I became aware of the existence of Classic Airframes' 1:48 Blenheim far too late to get hold of one of the original issues without paying through the nose, so I was delighted to hear that it was being re-issued (with improvements!) and snapped one up immediately.

 


Construction

 

The kit went together very smoothly, the new one-piece resin wheel-wells were a joy and it was altogether a very enjoyable build. There are however a couple of things that you may feel need upgrading a little.

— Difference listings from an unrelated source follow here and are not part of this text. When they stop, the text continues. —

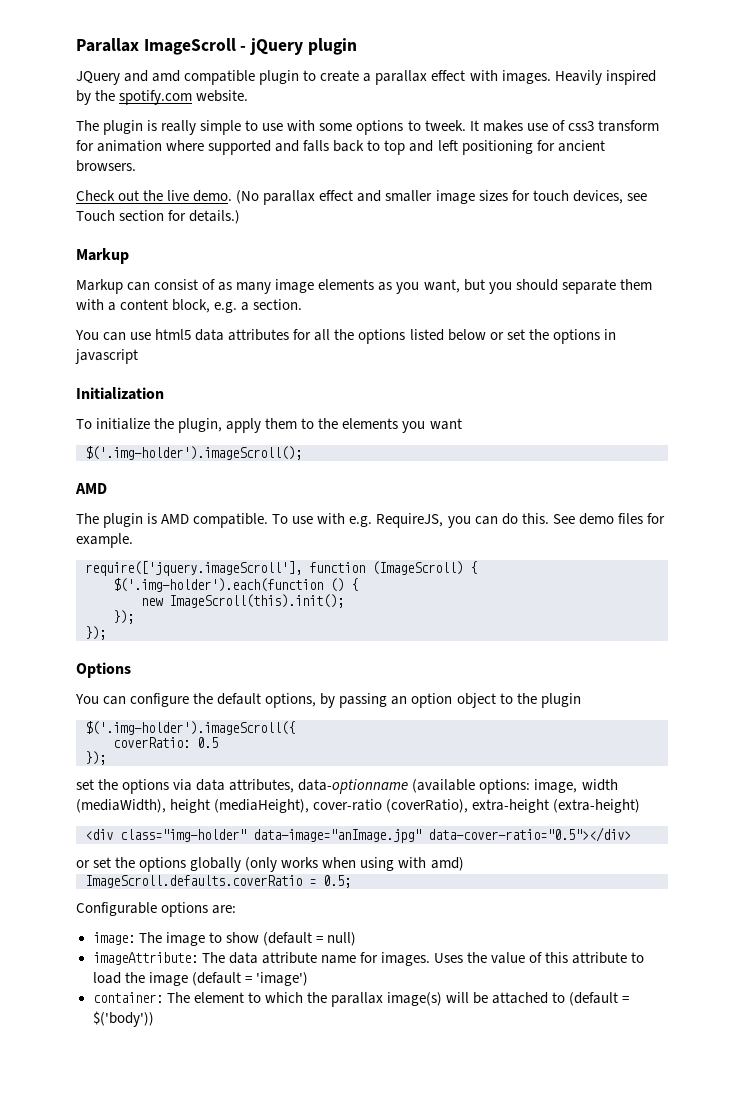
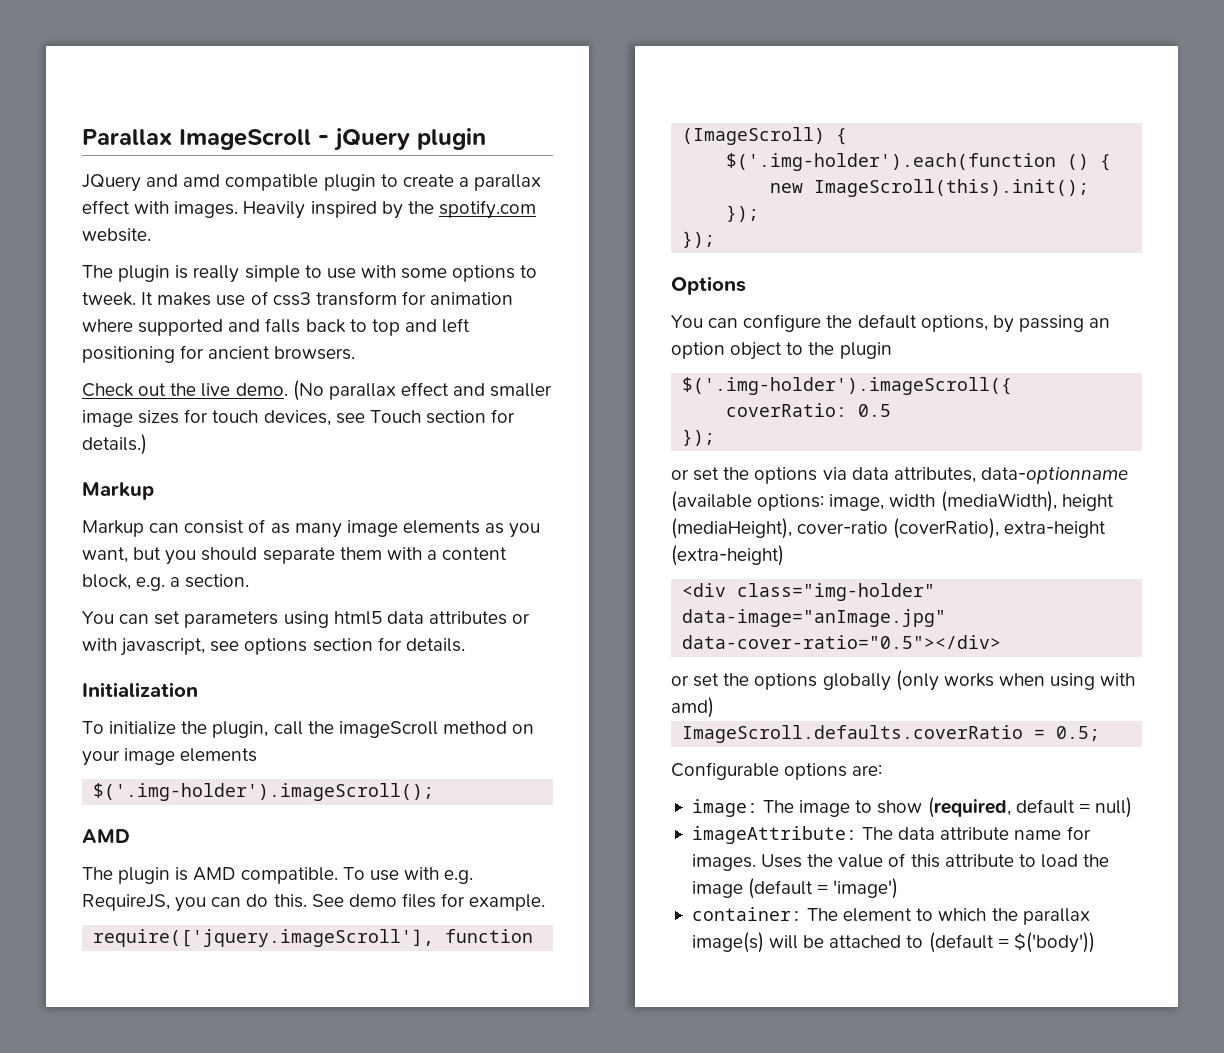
- You can use html5 data attributes for all the options listed below or set the options in javascript
+ You can set parameters using html5 data attributes or with javascript, see options section for details.
- To initialize the plugin, apply them to the elements you want
+ To initialize the plugin, call the imageScroll method on your image elements
- set the options via data attributes, data-optionname (available options: image, width (mediaWidth), height (mediaHeight), cover-ratio (coverRatio), extra-height (extra-height)
+ or set the options via data attributes, data-optionname (available options: image, width (mediaWidth), height (mediaHeight), cover-ratio (coverRatio), extra-height (extra-height)
- image: The image to show (default = null)
+ image: The image to show (required, default = null)

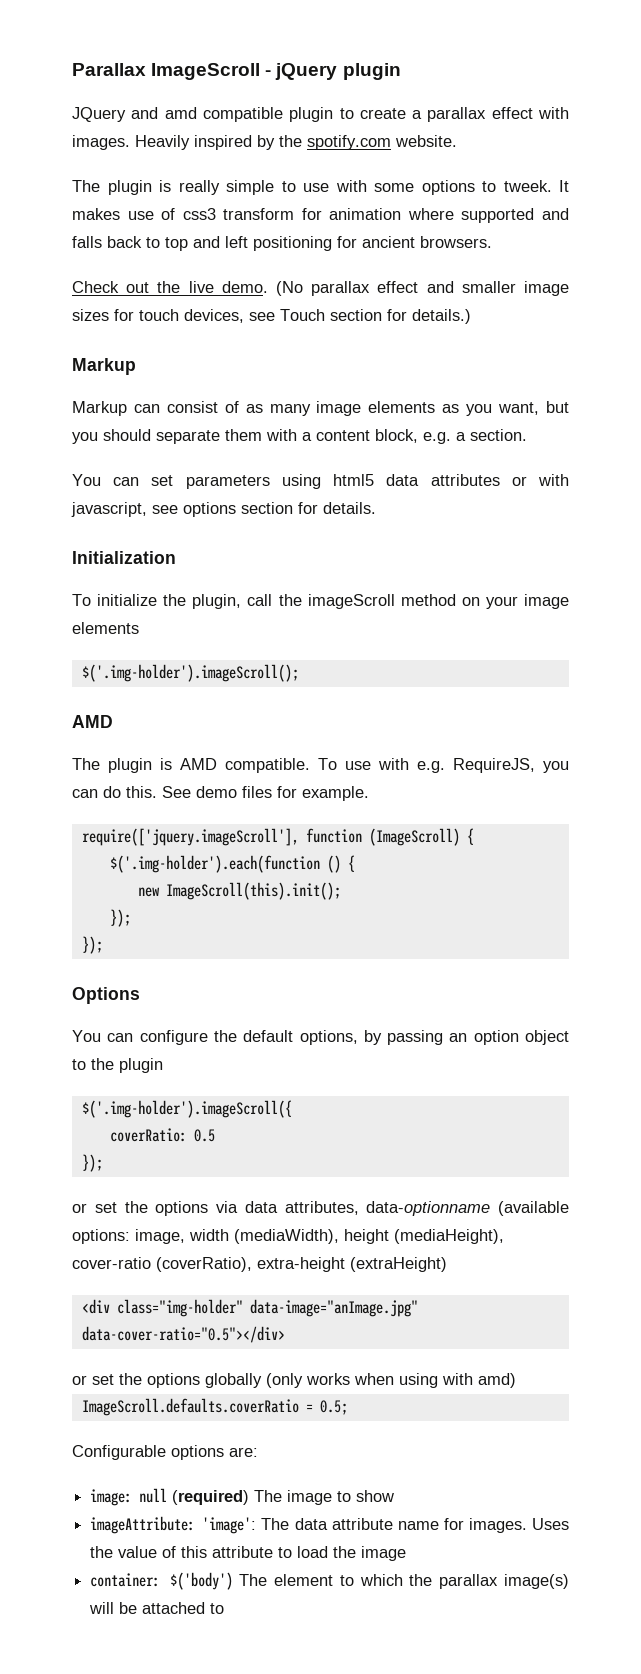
- or set the options via data attributes, data-optionname (available options: image, width (mediaWidth), height (mediaHeight), cover-ratio (coverRatio), extra-height (extra-height)
+ or set the options via data attributes, data-optionname (available options: image, width (mediaWidth), height (mediaHeight), cover-ratio (coverRatio), extra-height (extraHeight)
- image: The image to show (required, default = null)
+ image: null (required) The image to show
- imageAttribute: The data attribute name for images.
+ imageAttribute: 'image': The data attribute name for images.
- Uses the value of this attribute to load the image (default = 'image')
+ Uses the value of this attribute to load the image
- container: The element to which the parallax image(s) will be attached to (default = $('body'))
+ container: $('body') The element to which the parallax image(s) will be attached to

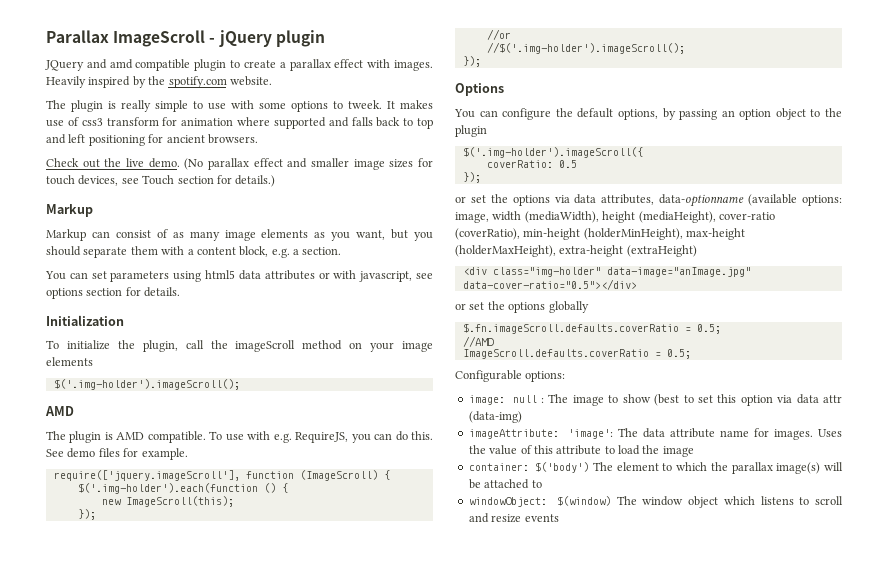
- new ImageScroll(this).init();
+ new ImageScroll(this);
  });
+ //or
+ //$('.img-holder').imageScroll();
- or set the options via data attributes, data-optionname (available options: image, width (mediaWidth), height (mediaHeight), cover-ratio (coverRatio), extra-height (extraHeight)
+ or set the options via data attributes, data-optionname (available options: image, width (mediaWidth), height (mediaHeight), cover-ratio (coverRatio), min-height (holderMinHeight), max-height (holderMaxHeight), extra-height (extraHeight)
- or set the options globally (only works when using with amd)
+ or set the options globally
+ $.fn.imageScroll.defaults.coverRatio = 0.5;
+ //AMD
- Configurable options are:
+ Configurable options:
- image: null (required) The image to show
+ image: null : The image to show (best to set this option via data attr (data-img)
+ windowObject: $(window) The window object which listens to scroll and resize events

I had read elsewhere that the cockpit sidewalls and floor were a little short and indeed they were, by about 5mm in the floor and 10mm at the 'point' at the side of the cockpit. After placing the sidewalls in approximately the correct position within the nose halves, scrap plasti-card was used to continue the framing in to the nose. The floor was also extended. In addition, some very thin card was cut into narrow strips, painted British Interior green and used to construct an internal frame to the nose. Each piece was stuck with Krystal Klear which worked very well. In retrospect it would have been a very good idea to give these nose parts a bath of Future before and after all the handling involved but as I didn't have any at the time...

 

 

The engine cowlings also need a little bit of work. The lip of the opening has two small cut-aways which are easy to reproduce with a sharp scalpel and a little sanding. The exhausts can be easily drilled out and should be well blended in to the front ring with filler. It is also worth removing the moulded-on 'straps' from these exhausts and the cowling. Once they are in place, the straps can be replaced with a piece of card which looks a lot more like the real thing! The only other problem with the cowling I had was a moment of stupidity on my part. Three of the small bumps over the engine cylinders are supplied as separate pieces for each cowling as the cowling is supplied in two halves and it would not be possible to mould these bumps on like the others. In discarding what I thought to be empty sprues I inadvertently chucked these pieces and had to create the bumps from putty, sandpaper and a steady hand.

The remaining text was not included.